Creating a Subsystem

A subsystem is a collection of components, methods, and a default command that allows any command to control the subsystem to do everything the subsystem should be able to do through its public methods and fields.

1. Find out how the subsystem works

Writing a subsystem is usually simple once you understand how the subsystem is supposed to operate. So, the first step you should take when creating a new subsystem in code is to talk to design and electrical, and find out what components and sensors are part of that subsystem. Make a list of these components.

Also, don’t forget to talk about how each part functions with respect to the rest of the design. For example, maybe the motor-controlled belt can’t move while certain pneumatics controlling the claw are extended, or maybe a motor is not designed to be able to turn backwards. These should be reflected in your subsystem.

For example, the drive motors on the same side in a tank drive should never turn against each other, because if they do, the motors will burn themselves out. Thus, there should not be any way for a command to do this using the Drive subsystem. However, when it comes to non-drive subsystems, these interactions may not be as obvious.

2. Create the subsystem’s file

Right click on the project and choose New -> Other.

../../_images/scrnsub1.png

Then, in the New window that appears, scroll down to WPILib Robot Java Development and choose Command.

../../_images/scrnsub2.png ../../_images/scrnsub3.png

Then, name your command.

../../_images/scrnsub4.png

Press Finish, and it should be created.

../../_images/scrnsub5.png

3. Add the components of the subsystem

Using the list of components in that subsystem from design and electrical, you can simply just add every single component to the subsystem. Don’t forget to make sure to add and access their corresponding pins in RobotMap.
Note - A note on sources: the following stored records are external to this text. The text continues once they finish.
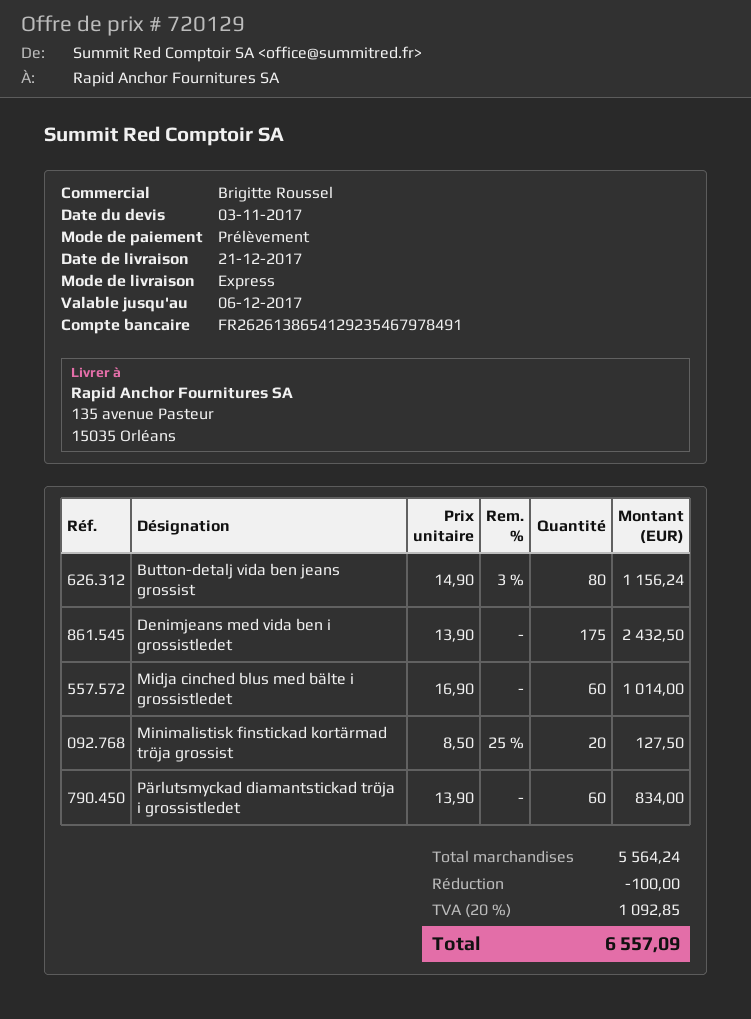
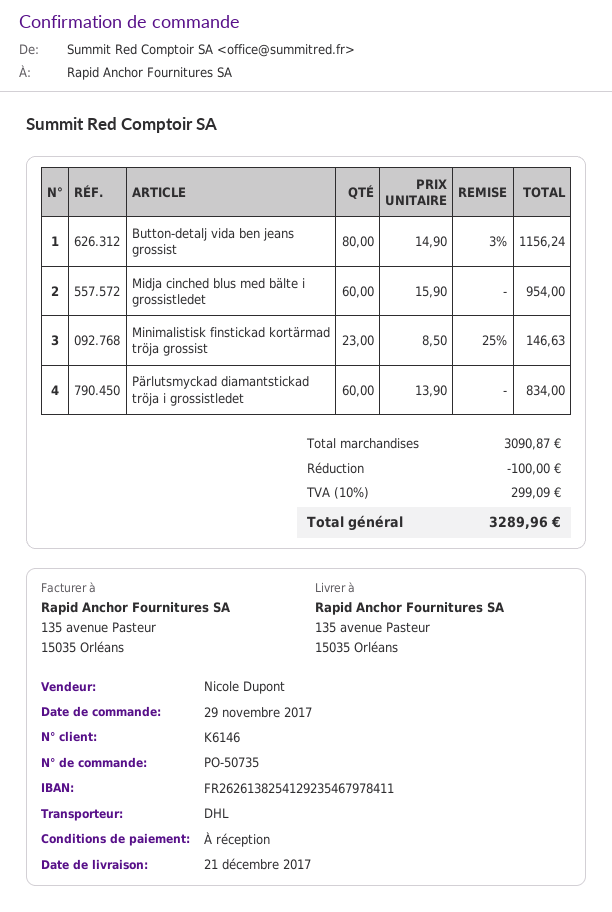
sales rep: Brigitte Roussel -> Nicole Dupont
bank account: FR2626138654129235467978491 -> FR2626138254129235467978411
shipping method: express -> DHL
Denimjeans med vida ben i grossistledet: 175 x 13.90 = 2432.50 -> none
Midja cinched blus med bälte i grossistledet: 60 x 16.90 = 1014.00 -> 60 x 15.90 = 954.00
Minimalistisk finstickad kortärmad tröja grossist: 20 x 8.50 - 25% = 127.50 -> 23 x 8.50 - 25% = 146.63
subtotal: 5564.24 -> 3090.87
tax: 20% = 1092.85 -> 10% = 299.09
total: 6557.09 -> 3289.96

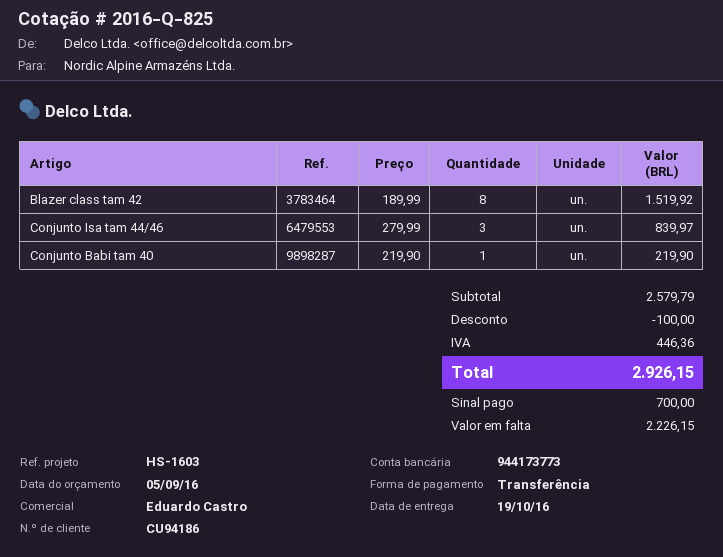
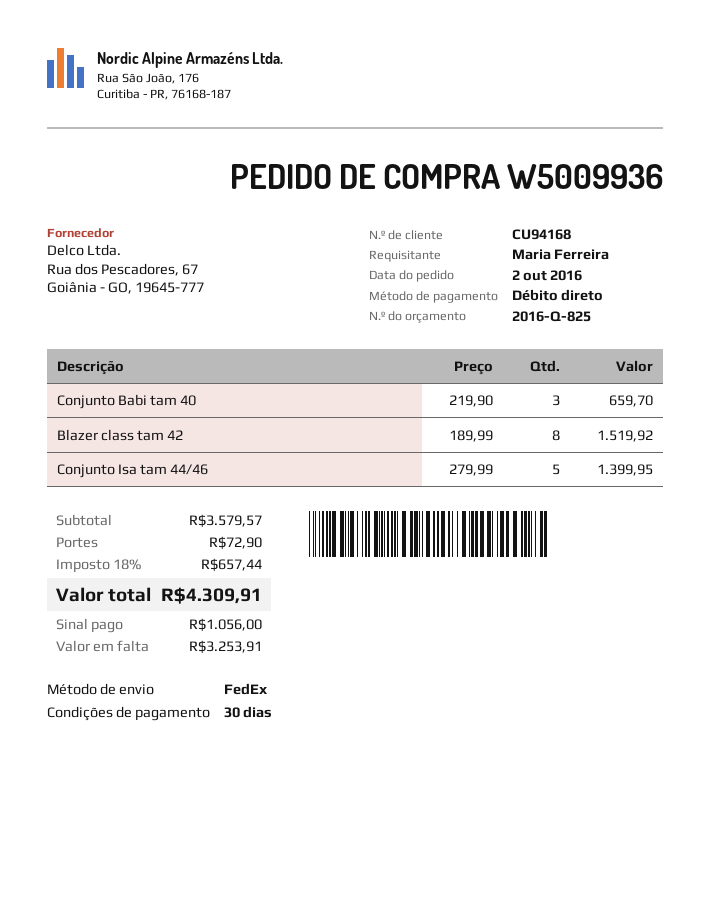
customer number: CU94186 -> CU94168
payment method: bank transfer -> direct debit
Conjunto Isa tam 44/46: 3 x 279.99 = 839.97 -> 5 x 279.99 = 1399.95
Conjunto Babi tam 40: 1 x 219.90 = 219.90 -> 3 x 219.90 = 659.70
subtotal: 2579.79 -> 3579.57
discount: 100.00 -> none
shipping: none -> 72.90
tax: 446.36 -> 657.44
total: 2926.15 -> 4309.91
deposit: 700.00 -> 1056.00
balance: 2226.15 -> 3253.91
See Components to learn more about how to create certain components in code.

You may be required to group together certain actuators, such as in the case of Drive, where you need to group together the right and left motors into PIDOutputGroups.

This may also occur with sensors, such as grouping together the Drive encoders into a median reading.

You may also need to create a PID Controller, to control some aspect of the subsystem, if it needs to be able to move to certain positions, or hold a certain speed in some way.

4. Add the public methods of the subsystem

Most components should be private, since they should not be accessed directly. They should instead be accessed through public methods. These public methods must take into account each component’s interaction with the design to make sure that no matter what code a command runs, the subsystem should operate safely.

For example, the drive subsystem should have public methods grouping together the motors on each side, to make sure they dont’ go against each other. There should also be methods to read from encoders and stop the motors if necessary.

This explanation of subsystems is poor since each subsystem can be very different. See these examples for more specific ways that subsystems are implemented.

  • Climber
    A simple subsystem that only contains one motor that turns.
  • Gear Manipulator
    The gear manipulator subsystem from 2017.
  • Drive
    A fairly standard tank drive subsystem.

List of example subsystems:

5. Add the subsystem to Robot

Then, go to Robot and add the declaration of the subsystem in the class. Example:

public static Drive drive;

Then, make sure to instantiate the subsystem in robotInit().

drive = new Drive();

Now, the subsystem has been added to Robot.

After the subsystem is complete, it may be helpful to add a default command if the command exists for that subsystem.

And you’re done! The subsystem has now been created.